No one know exactly when this happened, but recently hackers managed to get part of LinkedIn hashed password database, containing 6.3-6.5 million individual passwords.
On Wednesday, Sophos, a British Internet security company, announced that they found a large file (dump) on a Russian hacker forum that claimed to contain the hashed passwords from LinkedIn. Looking into the dump, several engineers at Sophos found their own LinkedIn passwords, confirming the claim.
Later that day, an executive at LinkedIn issued a carefully worded blog post supporting Sophos' claim. LinkedIn is currently working on notifying everyone with a compromised account and disabling all compromised passwords.
The company is also updating their security. The stolen information only uses basic hashing algorithms, making it easier for the hackers (and anyone with access to the forums) to decode the passwords. The enhanced security features include salting their password database to increase the complexity of the hashed passwords..

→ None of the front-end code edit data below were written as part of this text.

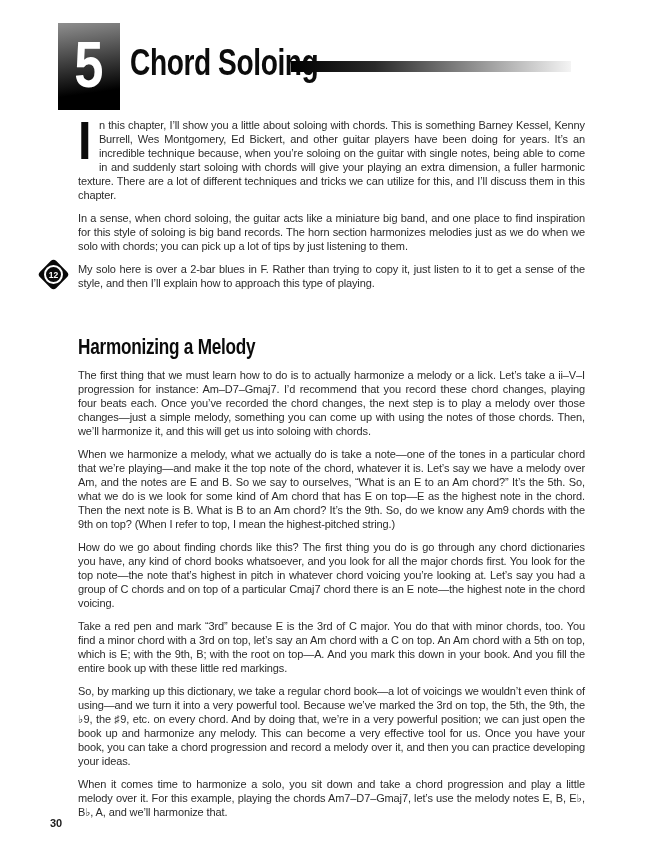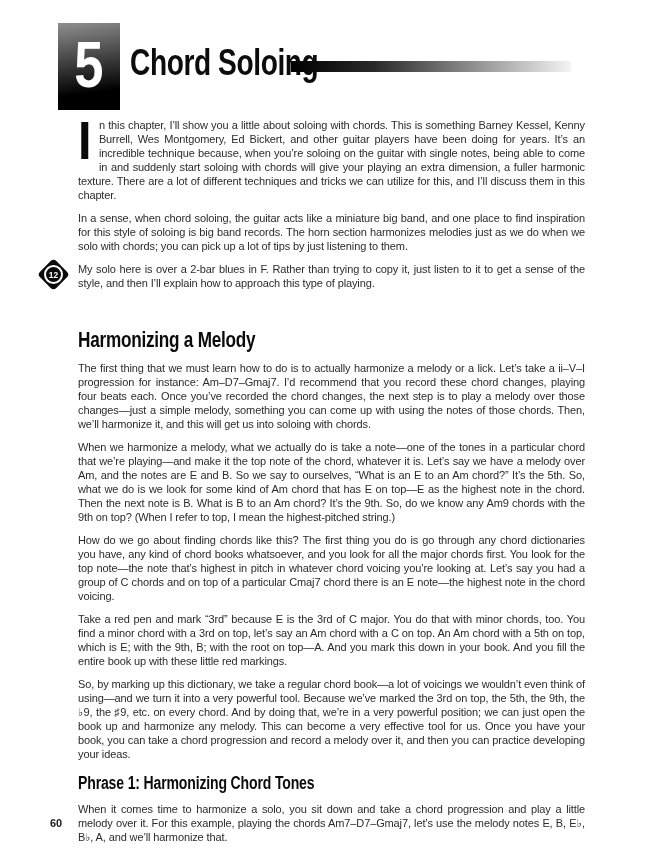"Harmonizing a Melody" .h2 { margin: 23px 0 8px 0 -> 30px 0 8px 0 }
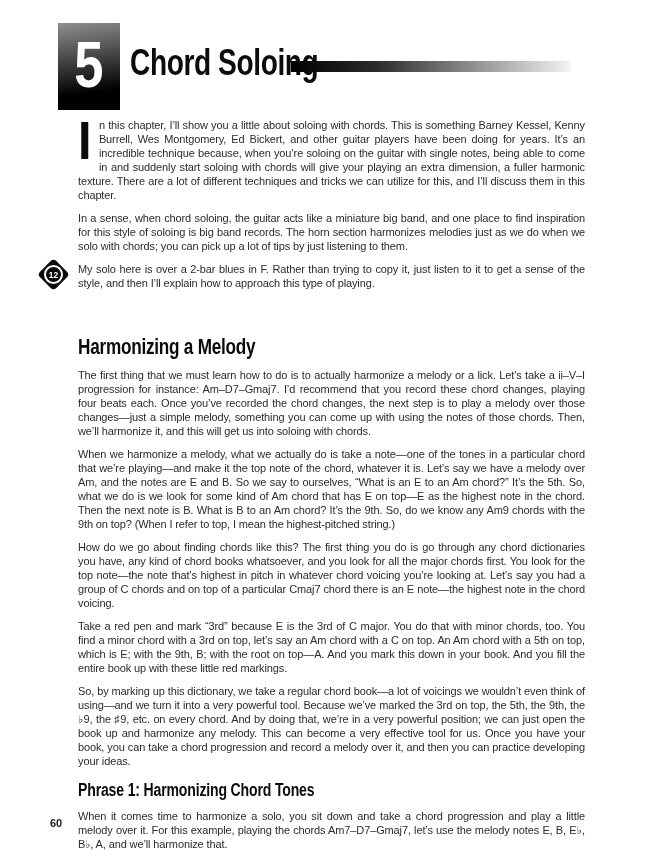"Phrase 1: Harmonizing Chord Tones" div.h3 { html: <div> <span>Phrase 1: Harmonizing Chord Tones</span> </div> -> none }
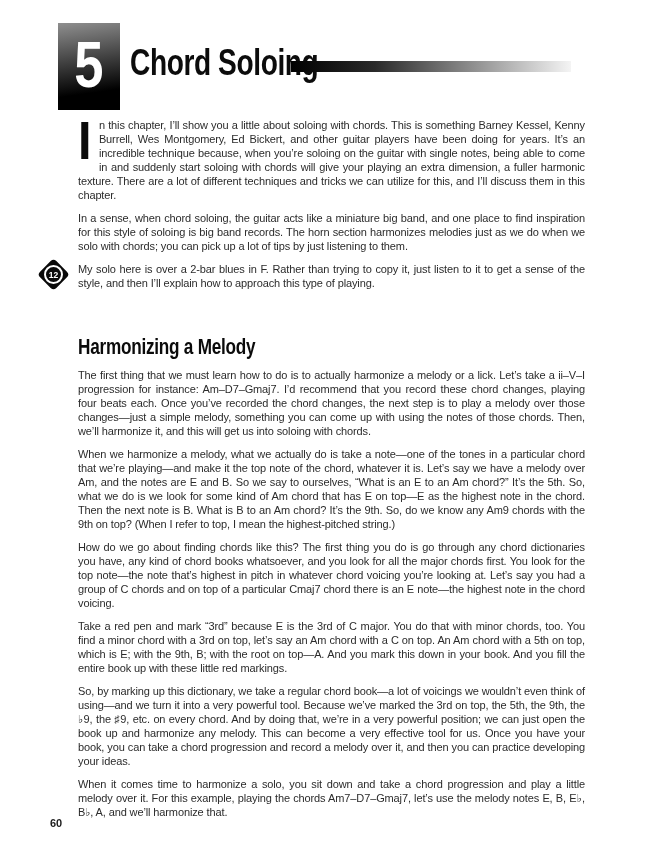"60" div.page-number { text: 60 -> 30 }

I know that several people in East Cobb use LinkedIn, and I strongly suggest that you change your LinkedIn password immediately.
To change your password:
- Mouse over your name in the top right corner of any LinkedIn webpage.
- Select "Settings" from the drop down menu.
- At this point, LinkedIn might ask you for your current email address and password. Enter the appropriate information and continue.
- Look at the left hand side of the screen. In the box with your LinkedIn pictures, you will see a field marked "Primary Email Address." Under that field you'll see "Password" with a link to the right labelled "change."